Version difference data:
══════════════════════════════
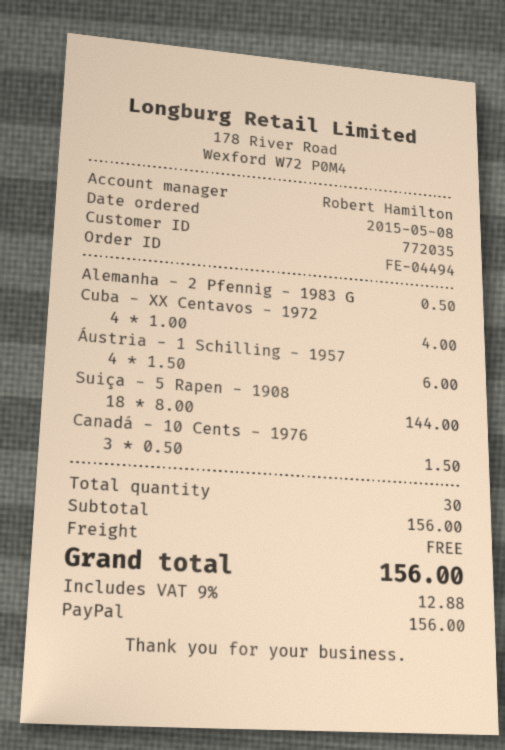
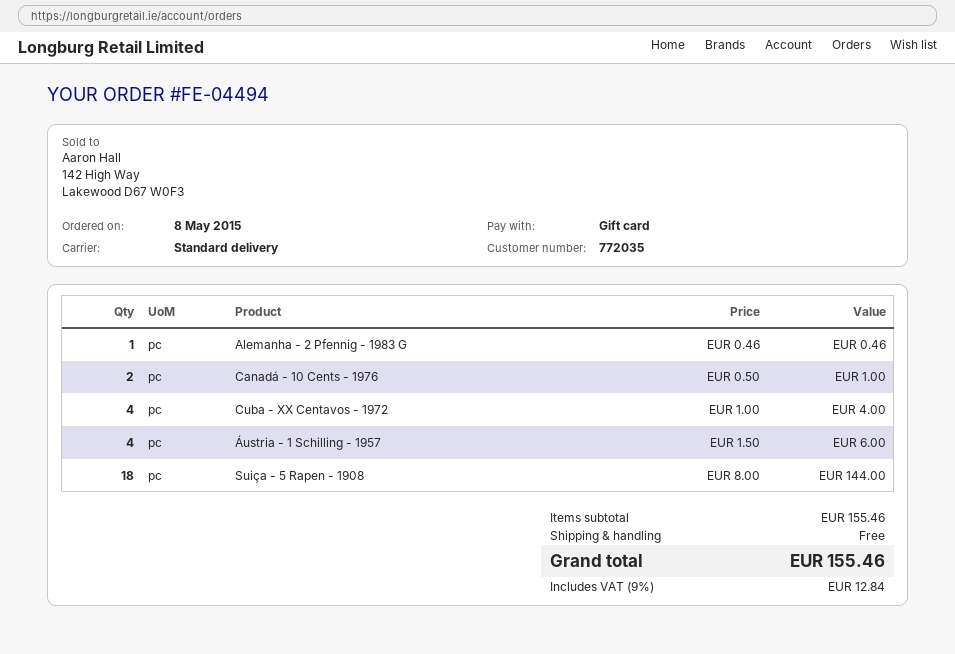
payment method: PayPal -> gift card
Alemanha - 2 Pfennig - 1983 G: 1 x 0.50 = 0.50 -> 1 x 0.46 = 0.46
Canadá - 10 Cents - 1976: 3 x 0.50 = 1.50 -> 2 x 0.50 = 1.00
subtotal: 156.00 -> 155.46
tax: 9% = 12.88 -> 9% = 12.84
total: 156.00 -> 155.46

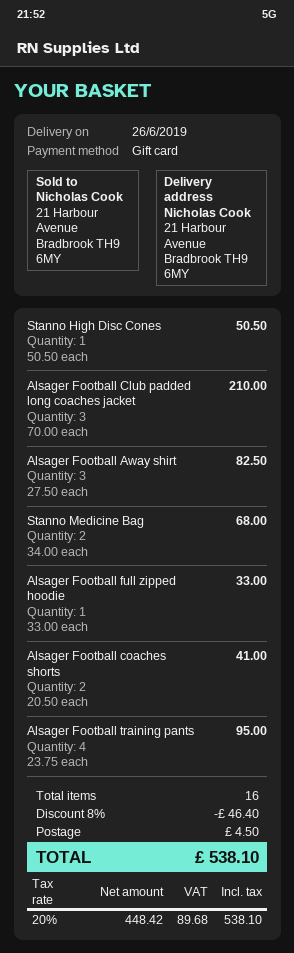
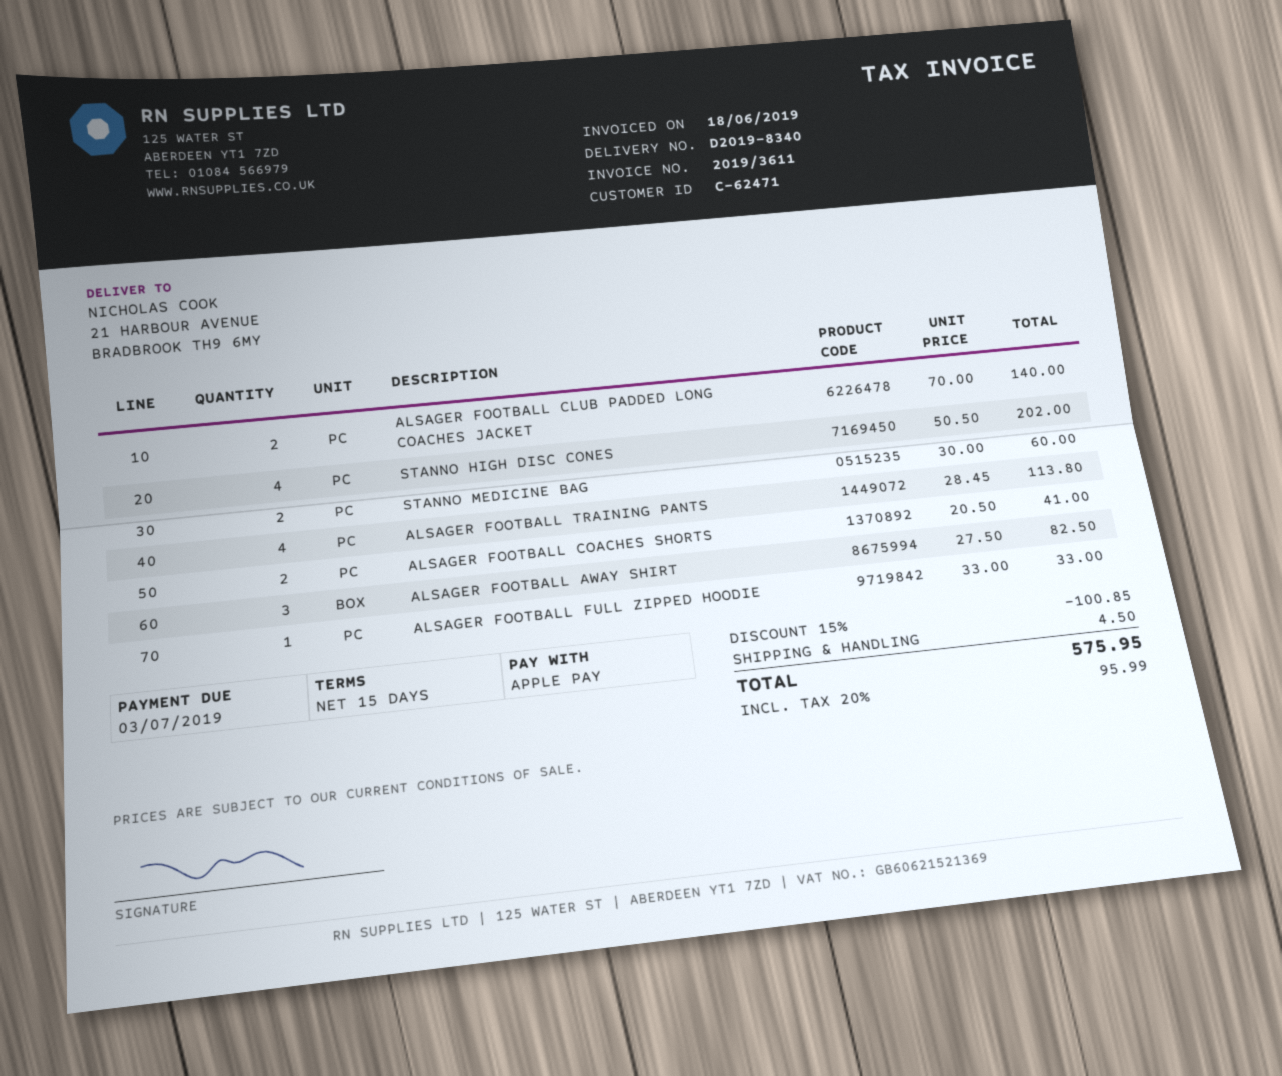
payment method: gift card -> Apple Pay
Stanno High Disc Cones: 1 x 50.50 = 50.50 -> 4 x 50.50 = 202.00
Alsager Football Club padded long coaches jacket: 3 x 70.00 = 210.00 -> 2 x 70.00 = 140.00
Stanno Medicine Bag: 2 x 34.00 = 68.00 -> 2 x 30.00 = 60.00
Alsager Football training pants: 4 x 23.75 = 95.00 -> 4 x 28.45 = 113.80
discount: 8% = 46.40 -> 15% = 100.85
tax: 20% = 89.68 -> 20% = 95.99
total: 538.10 -> 575.95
══════════════════════════════
**Work to complete**: A single number is expected: the count of lines in the entries that carry the string "Football".

**Completed exercise**: 2